Palit GeForce GTX 560 Ti Sonic
Palit has minimized the “mecha-frog” mascot and instead decided to focus on the performance of its NVIDIA graphics cards.


The Palit GTX 560 Ti Sonic uses the shortest PCB and cooler of all three designs here and in fact it is just a bit smaller than the reference design as well. If you have a tight working environment or maybe are building an HTPC, that could be an important fact.
The Palit Sonic is also the highest clocked card in our testing today: 900 MHz core and 1050 MHz memory.


The cooler sheath does extend past the PCB a bit but still the Sonic card maintains its size advantage.

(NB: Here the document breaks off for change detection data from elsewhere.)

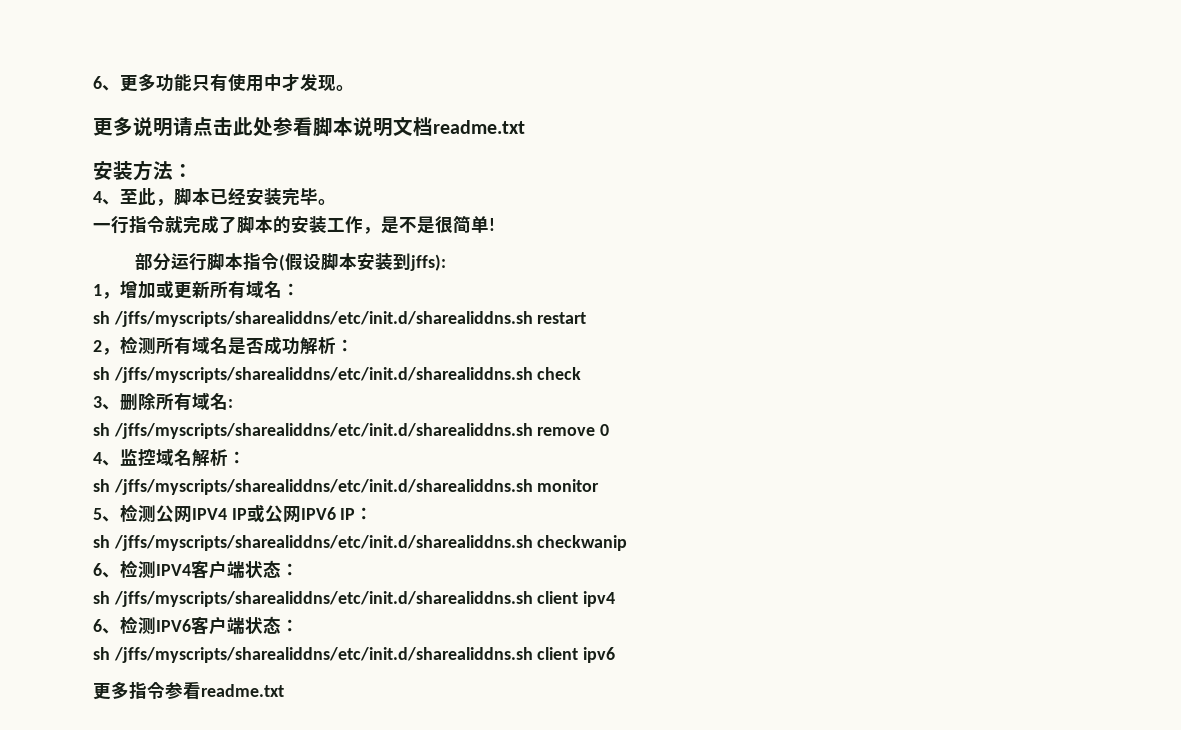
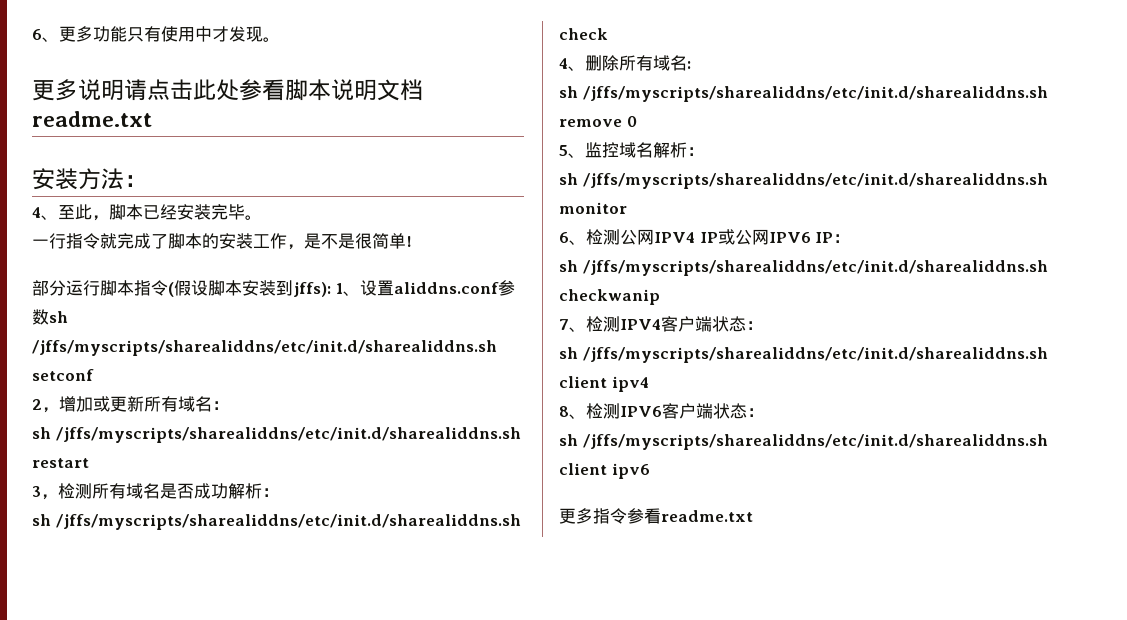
[93,284,102,296] // 1 -> [335,280,515,296] [32,309,68,325] [32,340,497,356] [32,369,94,381] [32,399,42,410] 1、设置aliddns.conf参数sh /jffs/myscripts/sharealiddns/etc/init.d/sharealiddns.sh setconf // 2
[93,340,102,352] 2 -> [32,486,41,497] 3
[93,396,102,408] 3 -> [559,58,568,69] 4
[93,452,102,464] 4 -> [559,145,568,156] 5
[93,508,102,520] 5 -> [559,232,569,243] 6
[93,563,102,576] 6 -> [559,319,569,330] 7
[93,619,102,632] 6 -> [559,406,569,417] 8

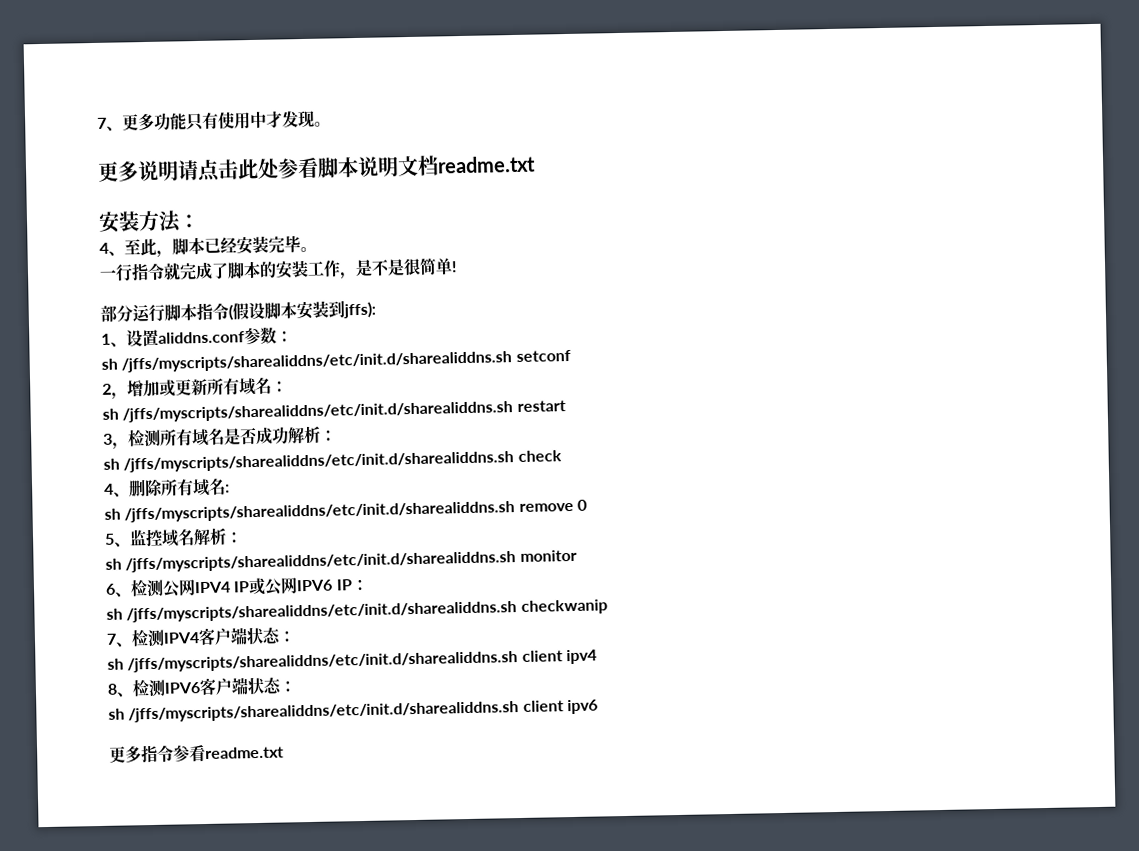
[32,29,42,40] 6 -> [97,117,107,129] 7
(331, 289) none -> (376, 310) //
(49, 317) none -> [276,330,293,342] ： //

The Palit card has the most interesting and expansive connectivity options by including not only the pair of DVI ports (one single-link, one dual-link), a legacy VGA output and a full size HDMI port. The downfall here of course is that if you have more than one 30-in display or anything with a resolution higher than 1920×1200, you are out of luck with only one dual-link option.
UPDATE (2/1/11): According to a reader and by emailing Palit directly, BOTH DVI ports are capable of dual-link bandwidth. The user that wrote in said he was using a pair of them in SLI for NVIDIA 3D Vision Surround gaming (and thus using two of the ports on one of the cards). There you have it!